Jutesäcke voller Geschichte und Natur

by Kristin Schmidt

Die brasilianische Künstlerin Solange Pessoa zeigt im Kunsthaus Bregenz Gemälde und raumgreifende Installationen. Für die Ausstellung hat sie die historischen Verbindungen zwischen Österreich und Brasilien recherchiert.

Österreich zählt nicht zu den Kolonialmächten. Aber dank der habsburgischen Heiratspolitik war das Land im frühen 19. Jahrhundert mit der portugiesischen Kolonie Brasilien verbunden: Die Erzherzogin Leopoldine wurde mit Kronprinz Pedro I. aus dem portugiesischen Königshaus Braganza vermählt. Damit hatte Österreich einen Grund, zu einer Expedition in den fernen Kontinent aufzubrechen und dort nach Bodenschätzen zu suchen. Die Erkundungen wurden selbstverständlich in Wort und Bild dokumentiert. Kopien davon sind nun im Kunsthaus Bregenz zu sehen. Allerdings nicht in Vitrinen oder Bilderrahmen, sondern in einer üppigen Installation von Solange Pessoa. Die Künstlerin thematisiert damit die historische Verflechtung zwischen Österreich und Brasilien. In dem südamerikanischen Land wurde sie 1961 geboren und ist von dort aus inzwischen international tätig.

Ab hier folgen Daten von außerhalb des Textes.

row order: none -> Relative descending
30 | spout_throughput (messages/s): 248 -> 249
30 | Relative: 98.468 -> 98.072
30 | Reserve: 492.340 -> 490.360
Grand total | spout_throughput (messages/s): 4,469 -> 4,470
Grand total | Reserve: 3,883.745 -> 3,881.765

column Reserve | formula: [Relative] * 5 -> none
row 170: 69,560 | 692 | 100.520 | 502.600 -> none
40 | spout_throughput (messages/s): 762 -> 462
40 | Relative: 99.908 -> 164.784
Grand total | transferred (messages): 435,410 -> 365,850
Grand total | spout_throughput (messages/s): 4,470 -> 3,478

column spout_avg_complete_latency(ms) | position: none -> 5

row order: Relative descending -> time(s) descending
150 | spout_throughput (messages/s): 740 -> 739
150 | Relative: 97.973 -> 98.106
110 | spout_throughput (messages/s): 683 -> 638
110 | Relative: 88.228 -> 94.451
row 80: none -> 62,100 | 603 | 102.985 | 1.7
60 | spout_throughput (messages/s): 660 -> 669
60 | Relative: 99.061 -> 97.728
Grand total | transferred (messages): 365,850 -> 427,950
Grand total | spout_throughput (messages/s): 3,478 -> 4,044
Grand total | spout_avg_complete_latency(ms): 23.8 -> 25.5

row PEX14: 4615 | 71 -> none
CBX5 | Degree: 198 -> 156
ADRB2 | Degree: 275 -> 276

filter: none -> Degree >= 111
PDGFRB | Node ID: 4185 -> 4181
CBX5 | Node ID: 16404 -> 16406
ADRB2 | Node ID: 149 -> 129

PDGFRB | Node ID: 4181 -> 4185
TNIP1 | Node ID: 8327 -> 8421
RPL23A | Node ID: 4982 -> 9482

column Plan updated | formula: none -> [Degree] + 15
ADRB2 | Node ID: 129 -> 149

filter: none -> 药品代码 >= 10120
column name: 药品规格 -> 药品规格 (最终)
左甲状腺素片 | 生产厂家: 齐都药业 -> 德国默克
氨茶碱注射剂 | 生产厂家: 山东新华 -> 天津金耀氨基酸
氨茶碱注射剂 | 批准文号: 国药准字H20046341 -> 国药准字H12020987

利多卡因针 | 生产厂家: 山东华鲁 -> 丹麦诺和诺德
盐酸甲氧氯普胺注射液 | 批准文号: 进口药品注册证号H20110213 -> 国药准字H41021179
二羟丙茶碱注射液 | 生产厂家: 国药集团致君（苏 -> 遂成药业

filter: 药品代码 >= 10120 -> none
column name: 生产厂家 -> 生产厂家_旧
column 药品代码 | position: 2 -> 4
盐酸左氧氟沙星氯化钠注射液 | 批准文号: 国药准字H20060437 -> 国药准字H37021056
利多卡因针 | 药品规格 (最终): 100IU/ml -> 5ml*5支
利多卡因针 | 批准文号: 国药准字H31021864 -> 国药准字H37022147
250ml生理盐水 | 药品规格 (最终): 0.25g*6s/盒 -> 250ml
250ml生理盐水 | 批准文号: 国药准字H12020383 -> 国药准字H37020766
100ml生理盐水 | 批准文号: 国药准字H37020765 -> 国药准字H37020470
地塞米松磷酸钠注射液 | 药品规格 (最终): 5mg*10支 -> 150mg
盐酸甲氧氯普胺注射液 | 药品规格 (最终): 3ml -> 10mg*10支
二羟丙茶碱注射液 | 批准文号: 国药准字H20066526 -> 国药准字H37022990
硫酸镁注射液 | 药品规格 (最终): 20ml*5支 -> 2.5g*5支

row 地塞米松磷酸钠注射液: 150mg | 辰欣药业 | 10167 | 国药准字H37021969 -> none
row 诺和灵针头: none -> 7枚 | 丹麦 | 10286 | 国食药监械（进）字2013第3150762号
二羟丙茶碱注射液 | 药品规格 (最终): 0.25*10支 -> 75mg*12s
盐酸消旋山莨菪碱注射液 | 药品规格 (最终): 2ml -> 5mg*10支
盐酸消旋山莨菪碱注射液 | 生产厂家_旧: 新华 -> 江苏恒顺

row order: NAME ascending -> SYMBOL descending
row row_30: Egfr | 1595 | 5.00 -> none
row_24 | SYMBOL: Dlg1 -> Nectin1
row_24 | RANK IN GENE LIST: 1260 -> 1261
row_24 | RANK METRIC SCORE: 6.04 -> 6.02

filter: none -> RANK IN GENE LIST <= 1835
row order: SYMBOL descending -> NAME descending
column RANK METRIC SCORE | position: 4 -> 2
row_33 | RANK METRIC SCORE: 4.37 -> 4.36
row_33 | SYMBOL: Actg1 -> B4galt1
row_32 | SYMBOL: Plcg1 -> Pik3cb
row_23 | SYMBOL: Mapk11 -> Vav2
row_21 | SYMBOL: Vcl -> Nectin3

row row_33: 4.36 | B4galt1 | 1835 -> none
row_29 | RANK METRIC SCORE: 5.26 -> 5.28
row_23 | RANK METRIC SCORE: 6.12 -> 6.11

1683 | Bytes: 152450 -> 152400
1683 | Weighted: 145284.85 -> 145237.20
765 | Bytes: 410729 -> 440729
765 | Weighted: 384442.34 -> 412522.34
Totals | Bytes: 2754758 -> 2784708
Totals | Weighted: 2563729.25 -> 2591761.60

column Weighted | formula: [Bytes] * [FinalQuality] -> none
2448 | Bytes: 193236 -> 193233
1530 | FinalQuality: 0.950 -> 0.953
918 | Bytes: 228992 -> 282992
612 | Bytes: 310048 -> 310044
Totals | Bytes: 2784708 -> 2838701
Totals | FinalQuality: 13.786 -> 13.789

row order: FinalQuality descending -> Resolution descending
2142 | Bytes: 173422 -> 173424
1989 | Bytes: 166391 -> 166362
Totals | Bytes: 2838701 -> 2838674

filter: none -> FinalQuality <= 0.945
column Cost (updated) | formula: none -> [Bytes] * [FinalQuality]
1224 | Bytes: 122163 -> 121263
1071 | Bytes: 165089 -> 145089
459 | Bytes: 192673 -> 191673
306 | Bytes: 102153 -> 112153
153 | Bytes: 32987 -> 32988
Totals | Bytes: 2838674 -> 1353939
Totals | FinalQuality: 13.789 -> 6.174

Symbiose von Natur und Kultur

Pessoa hat einen der Welt zugewandten Blick. Sie interessiert sich für die Beziehungen zwischen den Menschen und der Natur, für die Energie von Materialien und deren Aussagekraft. Oft arbeitet sie mit Fundstücken, mit einfachen und organischen Dingen. So fallen im Kunsthaus Bregenz im sonst blitzsauberen Treppenhaus kleine Erdbrocken auf und Fragmente getrockneter Blüten. Diese Details gehören nicht zur Ausstellung und sind doch Zeugnisse davon. Die Besucherinnen und Besucher haben sie an ihren Schuhsohlen hierher getragen: Der Boden des Ausstellungssaals im ersten Obergeschoss ist vollständig von hellbrauner und rötlicher Erde bedeckt. Staub liegt in der Luft, unter den Absätzen knirscht es. An machen Stellen bildet Kohlestaub schwarze Inseln, an anderen liegen Jutesäcke, gefüllt mit Samen, Blättern oder Blüten. Teilweise ist der Inhalt der Säcke auf die Erde ausgestreut. Andere Säcke sind zu grossen Flächen zusammengenäht und im Ausstellungsraum aufgehängt. Aus ihnen ragen getrocknete Pflanzen hervor, manche mit zarten gelben Blüten, andere mit Dornen. Es sind Gräser dabei, riesige Schoten und Stengel von Baumwolle. Dazwischen immer wieder Papier: Pessoa hat in ihre Installation einerseits die historischen Texte der österreichischen Brasilien-Expedition integriert und andererseits Dokumente der späteren österreichischen Auswanderbewegung – auch Vorarlberger Familien suchten in Brasilien ihr Glück. Pessoa erzwingt kein Urteil über diese Bestrebungen. Ihre Arbeitsweise ist offen und beobachtend. Sie zeigt, ohne zu werten. Ihre Werke sind Angebote nicht nur an das Hirn, sondern an alle Sinne.

Federn, Fell und Bronze

Pessoa erspürt das Wesen der Dinge und der Räume, in denen sie ihre Werke ausstellt. Deshalb funktioniert die Ausstellung sehr gut in Peter Zumthors eigenständigem Bau. Jedes Stockwerk ist eine räumliche Einheit und wird von Solange Pessoa auch so genutzt. Im zweiten Obergeschoss zeigt sie Bronzeplastiken: Gestauchte, bauchige Formen mit Auswüchsen aus Feder und Fell, Blättern und Gras hängen an den Betonwänden oder stehen auf dem Terrazzoboden. Die natürlichen Materialien entwickeln sich aus den Bronzeformen heraus und führen sie auf selbstverständliche Weise in den Raum hinein weiter. Es ist ein Spiel mit den Kontrasten: Leicht trifft auf schwer, hart auf weich, glatt auf rau und glänzend auf matt. In der obersten Etage setzen sich diese Gegenüberstellungen fort. Schwarzweisse Gemälde mit archaisch anmutenden Tier-Mensch-Gestalten hängen an den Wänden. In der Mitte des hellen Raumes, unter der Lichtdecke, platziert die Künstlerin ein grosses, dunkles Federkleid. Beschirmend und schwebend gleicht es weniger einem Vogel als einem Baldachin – und zeigt einmal mehr die Verbindung von Natur und Kultur im Werk der Künstlerin.